Nach einer kurzen Information über die Arbeit von Terre des hommes im Allgemeinen, beschrieb der ehrenamtliche Mitarbeiter der Organisation das sog. “Sumalgali-System”:
Dabei arbeiten junge Inderinnen, zumeist aus benachteiligten Verhältnissen, unter ausbeuterischen Bedingungen für eine bestimmte Zeit in Textilfabriken, um eine Mitgift für ihre zukünftige Ehe zu verdienen. Knebelverträge mit den Arbeitgebern führen häufig dazu, dass sie dafür gar nicht oder nicht angemessen bezahlt werden. Terre des Hommes setzt sich aktiv gegen das Sumangali-System ein.
Die Workshops sollten bei unseren Schülerinnen und Schülern schaffen für die negativen Auswirkungen des Sumangali-Systems und darüber aufklären, dass unfaire Produktionsbedingungen stark dazu beitragen, dass Kleidung in Europa zu extrem niedrigen Preisen angeboten wird.

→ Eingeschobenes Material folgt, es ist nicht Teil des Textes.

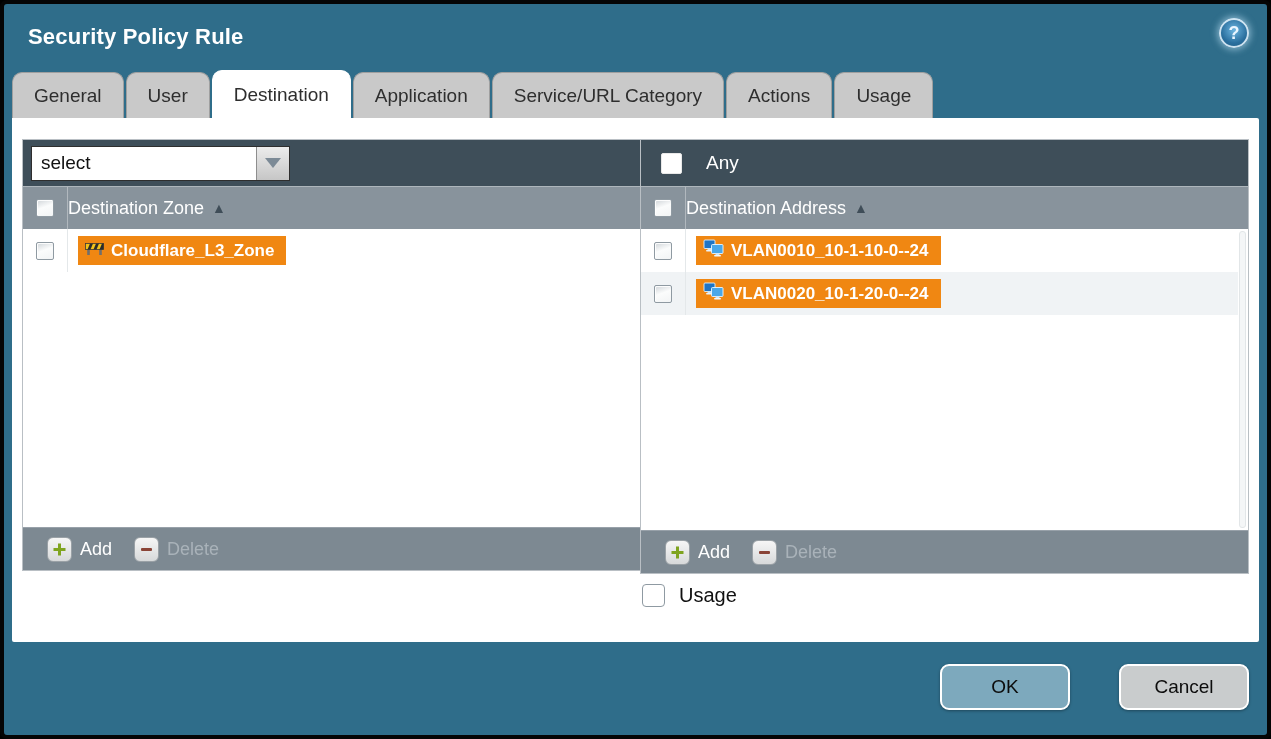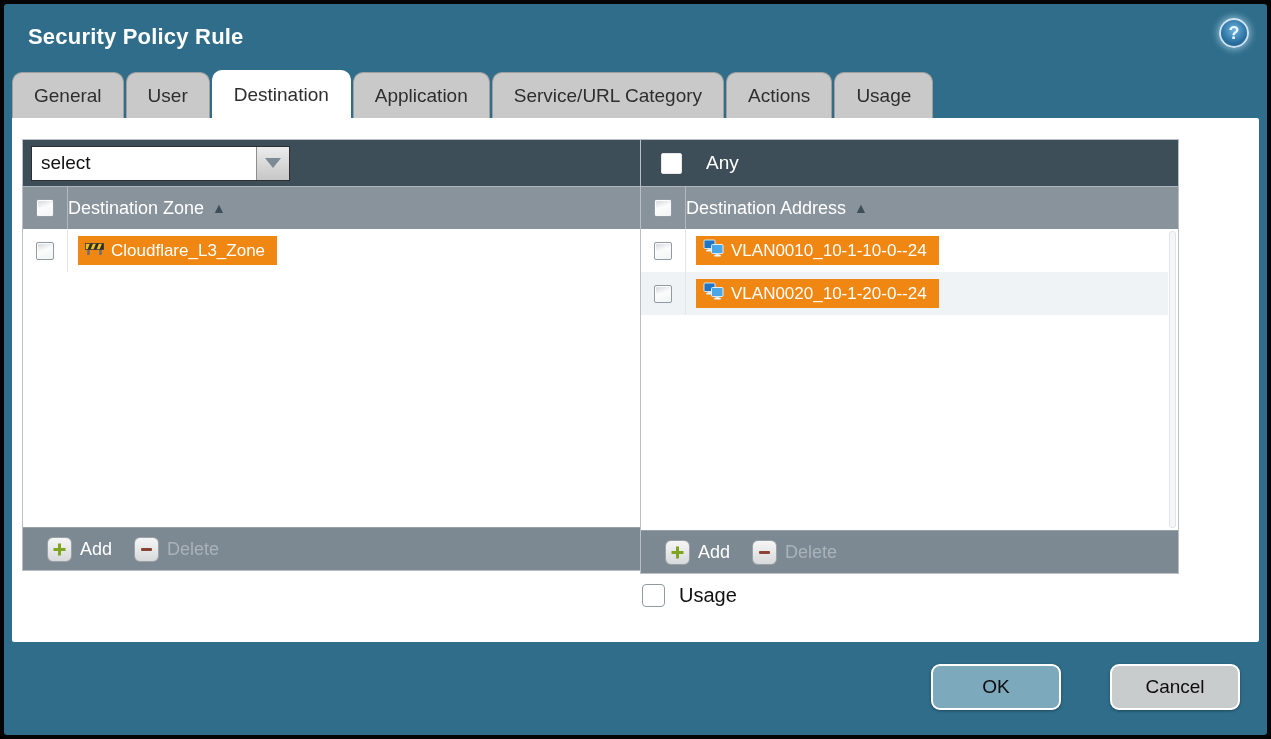--- a/index.html
+++ b/index.html
@@ -29,7 +29,7 @@
 
   .panel{position:absolute;display:flex;flex-direction:column;border:1px solid #b9bfc4;}
   .panel-left{left:10px;top:21px;width:652px;height:432px;}
-  .panel-right{left:628px;top:21px;width:539px;height:435px;}
+  .panel-right{left:628px;top:21px;width:609px;height:435px;}
 
   .ptoolbar{height:46px;background:#3e4e59;display:flex;align-items:center;padding:0 8px;flex:0 0 auto;}
   .pcolhead{height:43px;background:#88939c;display:flex;align-items:center;color:#fff;

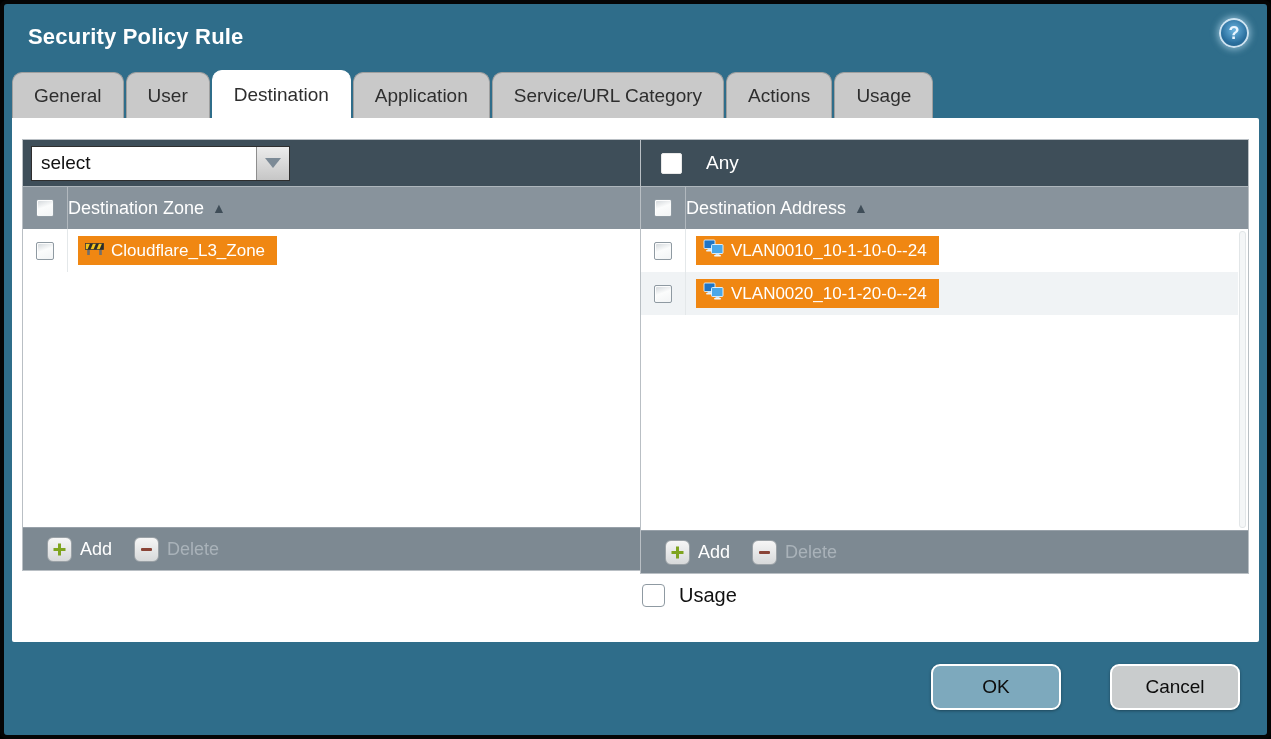--- a/index.html
+++ b/index.html
@@ -58,7 +58,7 @@
   .cbflat{width:21px;height:21px;background:#fff;border:1px solid #e8e8e8;border-radius:2px;cursor:pointer;}
   .cbneg{width:23px;height:23px;background:#fff;border:1px solid #8f9aa2;border-radius:4px;cursor:pointer;}
 
-  .rows{position:absolute;inset:0 10px 0 0;}
+  .rows{position:absolute;inset:0 10px 0 0;font-weight:bold;}
   .row{height:43px;display:flex;align-items:center;}
   .row + .row{background:#f0f3f5;}
   .row .cbcell{border-right:1px solid #e4e8ea;}

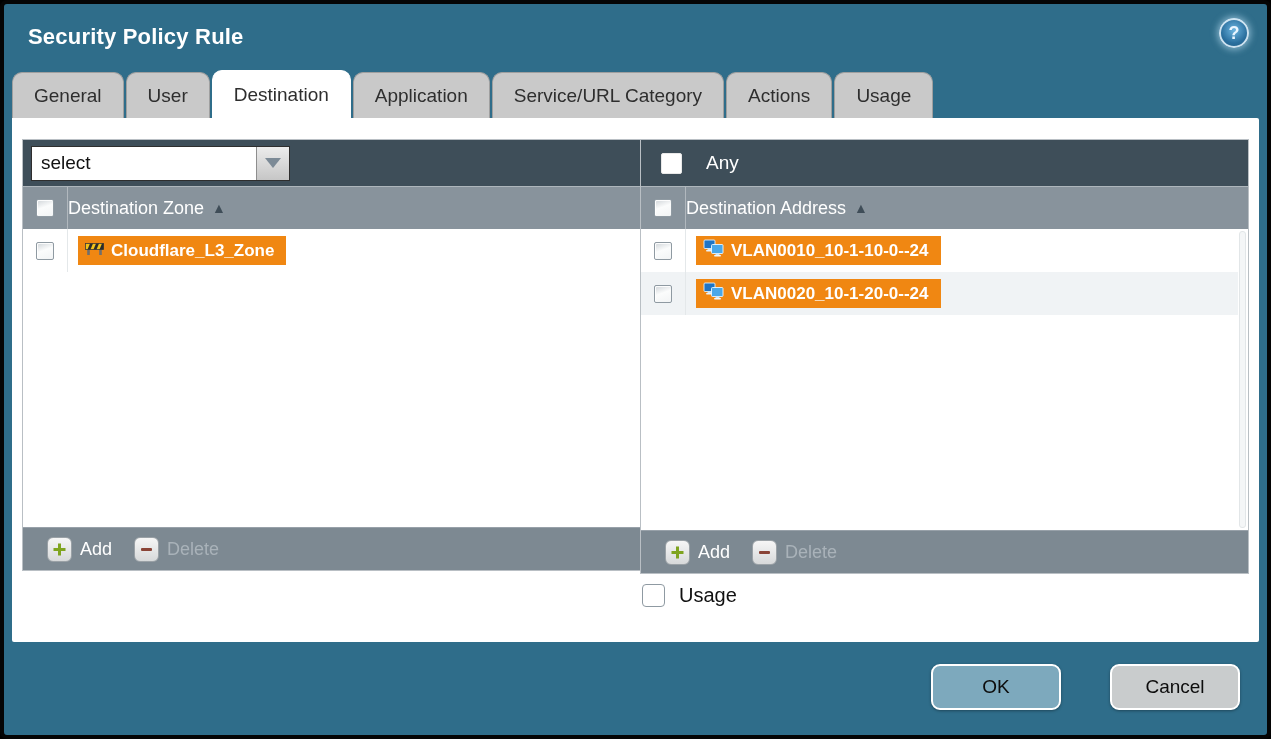--- a/index.html
+++ b/index.html
@@ -81,7 +81,7 @@
 
   
   .dfooter{position:absolute;left:0;right:0;bottom:0;height:97px;display:flex;
-           justify-content:flex-end;align-items:flex-start;gap:13px;padding:26px 27px 0 0;}
+           justify-content:flex-end;align-items:flex-start;gap:13px;padding:26px 18px 0 0;}
   .btn{height:46px;min-width:130px;border-radius:9px;border:2px solid #fff;font-size:19px;
        color:#0c0c0c;cursor:pointer;box-shadow:0 1px 3px rgba(0,0,0,.35);}
   .btn-ok{background:#7da9bd;}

Wie wir durch unser Kaufverhalten Einfluss auf die Produktionsbedingungen in der Modebranche Einfluss nehmen können, recherchierten die Schülerinnen und Schüler im Rahmen einer Gruppenarbeit zu verschiedenen Fair-Trade und Nachhaltigkeitszertifikaten. Schnell wurde der Unterschied zur Fast Fashion klar und von vielen Teilnehmerinnen und Teilnehmern der Vorsatz gefasst , beim nächsten Kleidungskauf vor dem Gang zur Kasse einen Blick auf das Etikett zu werfen.
Herzlichen Dank dem Referenten, Herrn Kuhnert. für die Durchführung der Workshops!